Worum geht es? Um eine wirklich schöne Werbung: Eine Konsumentin redet knapp anderthalb Minuten lang darüber, was man in der Vorweihnachtszeit so alles „muss“ oder „soll“. Dekoquatsch, Schönbackolympiaden für’s Handyphoto, und vor allem: kaufen, kaufen, kaufen. Wir sehen die beiden tapferen Kinder dieser mustergültigen deutschen Muss-und-Soll-Familie. Die Kleinen ahnen, daß man all diesen materiellen Schnickschnack wohl absolvieren muß, wenn man mal groß ist.
Am Ende des spots kippt die Koofmichhektik ins Idyll: Mama, Papa, Kinder unternehmen was richtig Schönes: eine wilde Bäckerei, Spieleabend etc. Die Konsumentin zeigt sich besonnen: „Ich muß nur eines: Für Dich dasein- mein Kind!“
Das allein, diese familiaristische, unemanzipierte Mama-am-Herd-Aussage: unerhört, im zwiefachen Sinne! Wo kämen wir hin, wenn Mama und Papa nicht nur Qualitytime mit ihrer Brut verbrächten, sondern die Zeit, die eigentlich für’s Schaffen und Anschaffen gedacht ist, mit den Blagen verbrächten!
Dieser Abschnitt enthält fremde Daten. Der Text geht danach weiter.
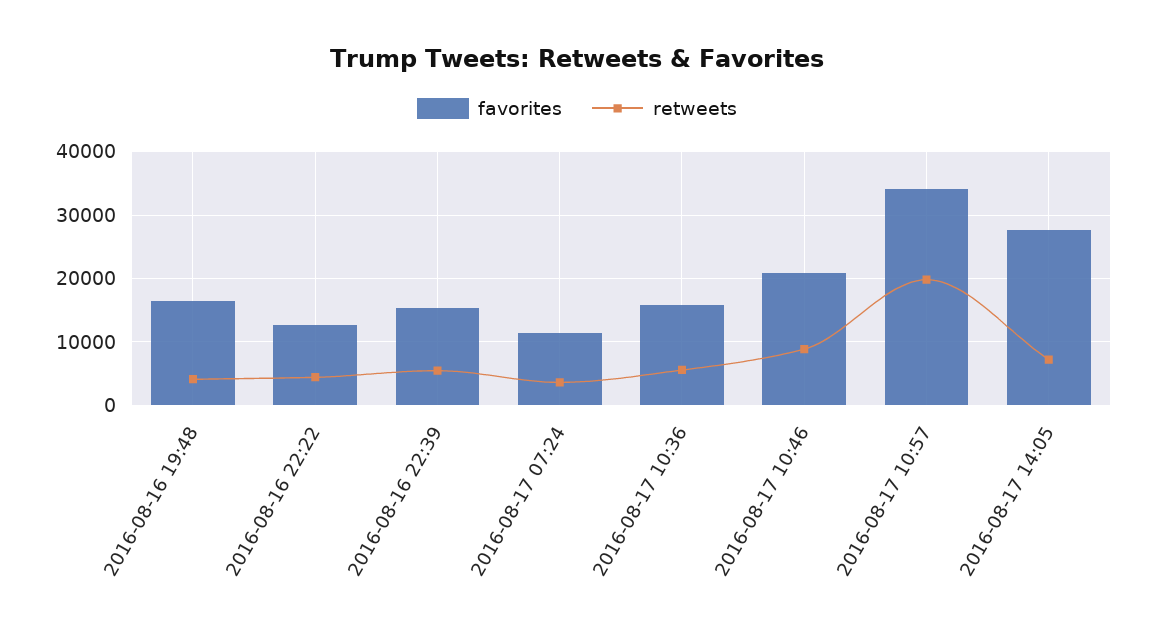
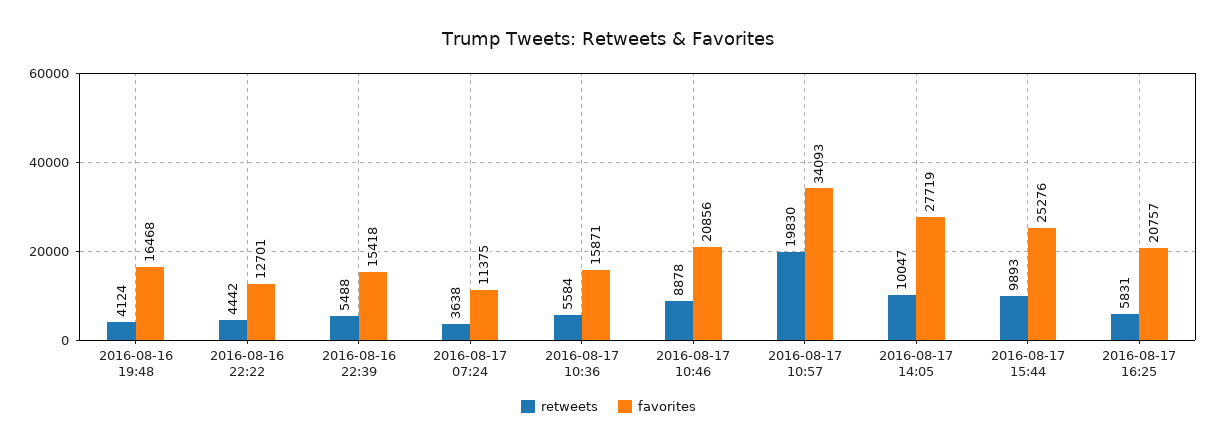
retweets, 2016-08-17 14:05: 7000 -> 10047
retweets, 2016-08-17 15:44: none -> 9893
favorites, 2016-08-17 15:44: none -> 25276
retweets, 2016-08-17 16:25: none -> 5831
favorites, 2016-08-17 16:25: none -> 20757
Der nun herniedergehende Sturm der Entrüstung weicht aber aus, und zwar auf die Autokennzeichen dieser erst multigestressten, dann sich besinnenden Eltern! Sie werden je einmal kurz und einmal ganz kurz eingeblendet: MU-SS 420 und SO-LL 3849. SS: verboten! Aber damit nicht genug. Frau Bamberger-Stemmann von der Bundeszentrale für politische Bildung weiß, daß das Ende der Fahnenstange hiermit keinesfalls identifiziert ist! Sie schlüsselt für uns die aggressiven Nummernschilder auf:
„Die 420 ist eine aus dem angelsächsischen Raum stammende, in rechten Kreisen auch hierzulande gängige Abkürzung für Hitlers Geburtstag am 20. April.(…) Das zweite Autokennzeichen, das im Spot zu sehen ist, zeigt ebenfalls Zahlenkombinationen, die in der rechtsextremistischen Szene verwendet werden. Das Nummernschild laut „SO LL 3849″.Die Zahl 84 steht für „Heil Deutschland“. Sie ist umrahmt von den Zahlen 3 und 9. Die 39 steht für „Christliche Identität“ oder „Christian Identity“. Dies bedeutet in rechten Kreisen im Umkehrschluss Antisemitismus. Damit ist die Aussage klar.(…) Die Verwendung in einem nicht diesen Kreisen angehörigen Spot ist erschreckend.(…) Sowieso vermittelt der Spot besonders am Anfang eine heile Welt und transportiert Werte, die auch für die Neue Rechte stehen. Die Kinder spielen zum Beispiel auch eine altmodische Version von „Mensch ärgere dich nicht“.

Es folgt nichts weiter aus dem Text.